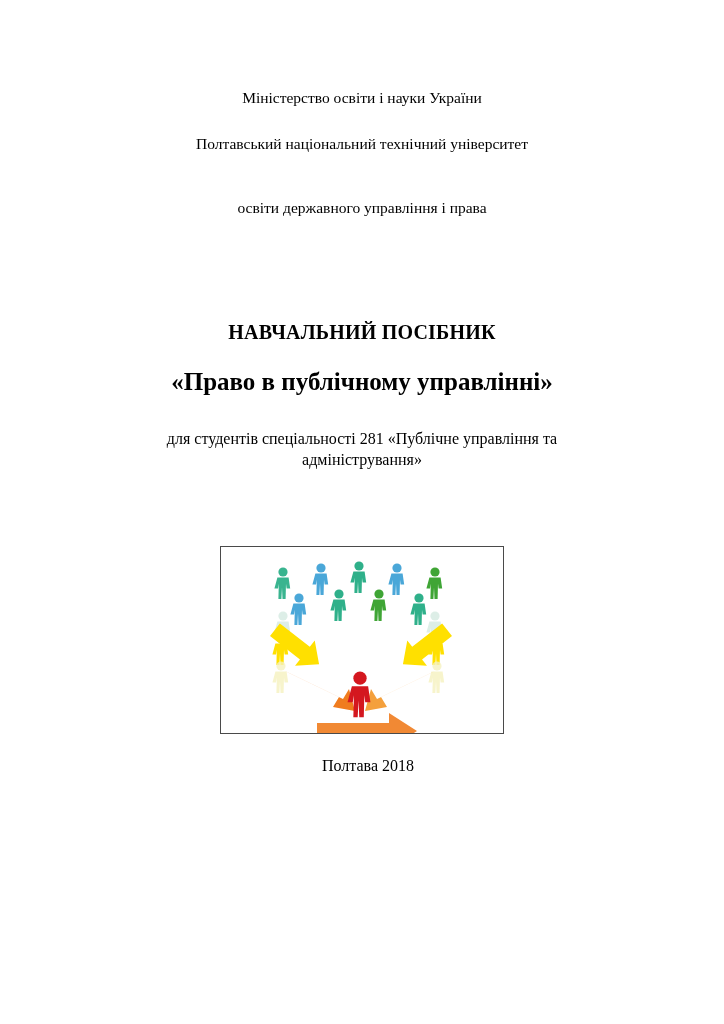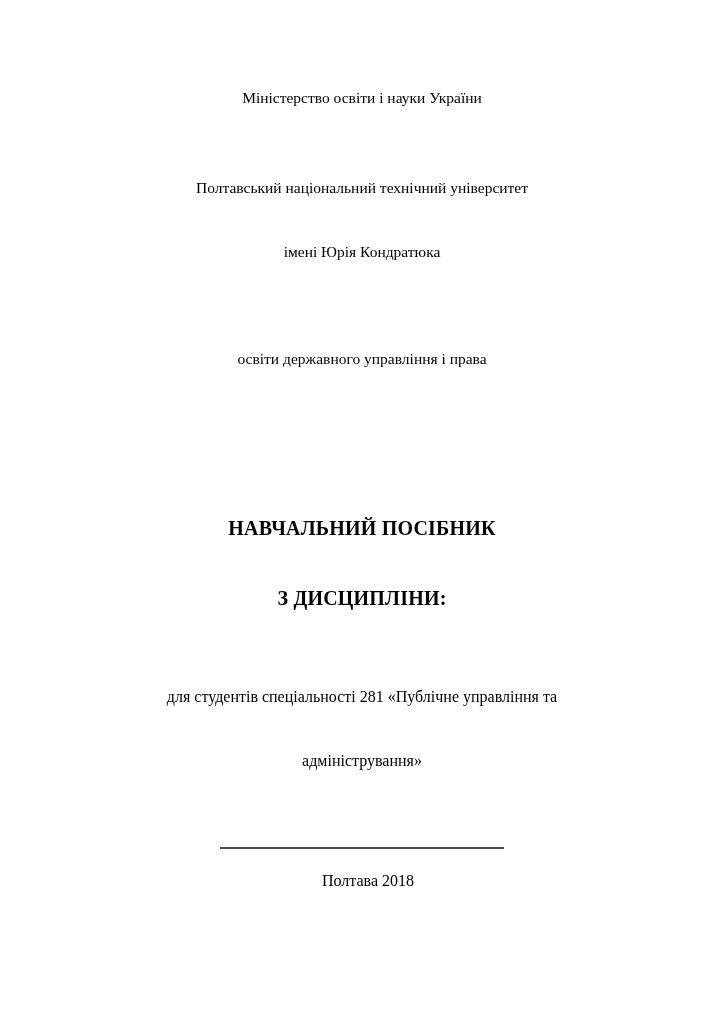--- a/index.html
+++ b/index.html
@@ -27,7 +27,6 @@
   .line {
     text-align: center;
     line-height: 1.28;
-    margin-top: 44px;
   }
   .ministry {
     font-size: 15.5px;

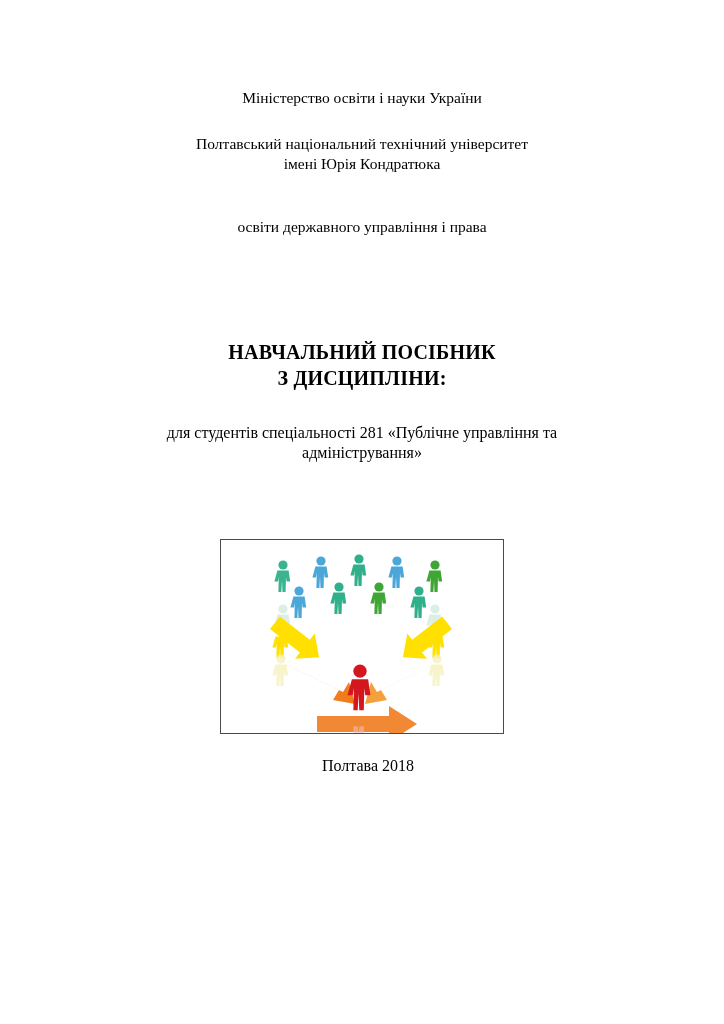--- a/index.html
+++ b/index.html
@@ -83,7 +83,6 @@
 
   <div class="block-university">
     <div class="line">Полтавський національний технічний університет</div>
-    <div class="line">імені Юрія Кондратюка</div>
   </div>
 
   <div class="block-department">

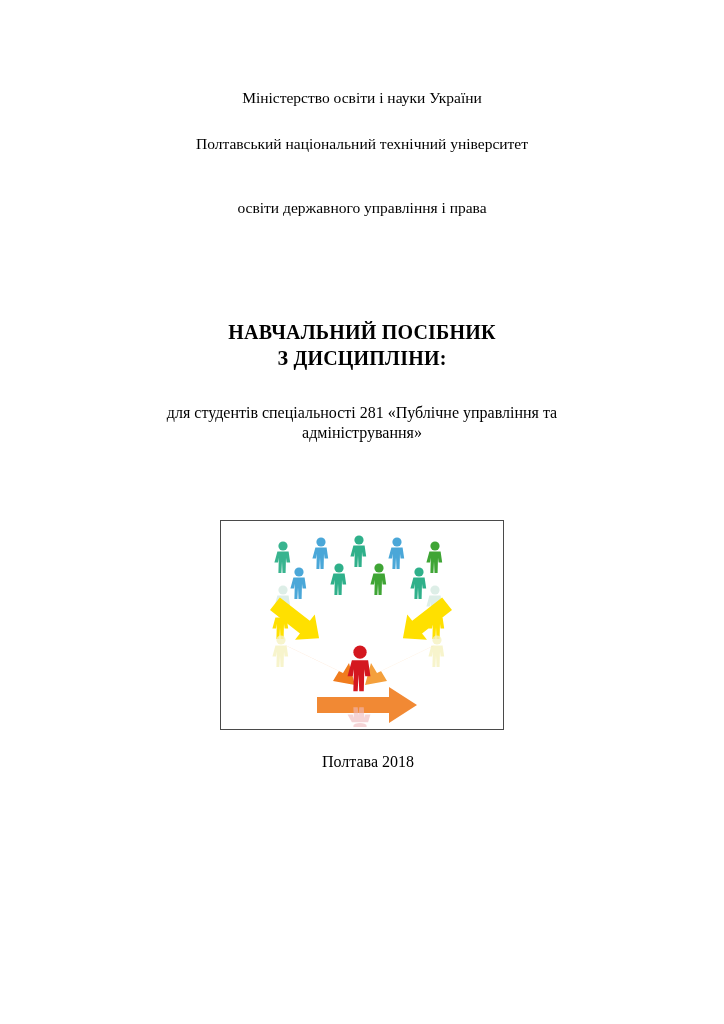--- a/index.html
+++ b/index.html
@@ -91,7 +91,6 @@
 
   <div class="block-manual">
     <div class="line">НАВЧАЛЬНИЙ ПОСІБНИК</div>
-    <div class="line">З ДИСЦИПЛІНИ:</div>
   </div>
 
 

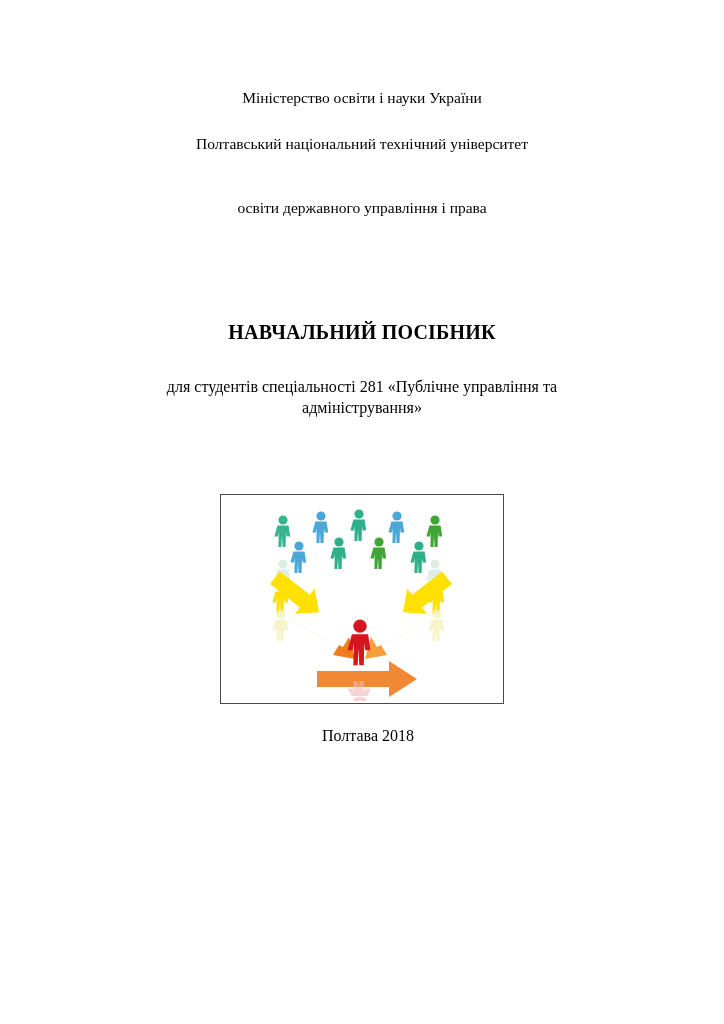--- a/index.html
+++ b/index.html
@@ -93,6 +93,7 @@
     <div class="line">НАВЧАЛЬНИЙ ПОСІБНИК</div>
   </div>
 
+  <div class="line discipline-title">«Право в публічному управлінні»</div>
 
   <div class="block-audience">
     <div class="line">для студентів спеціальності 281 «Публічне управління та</div>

Exercise objective
For the word "block", count the lines in the records that contain it. Give the number and no other words.

Task response
4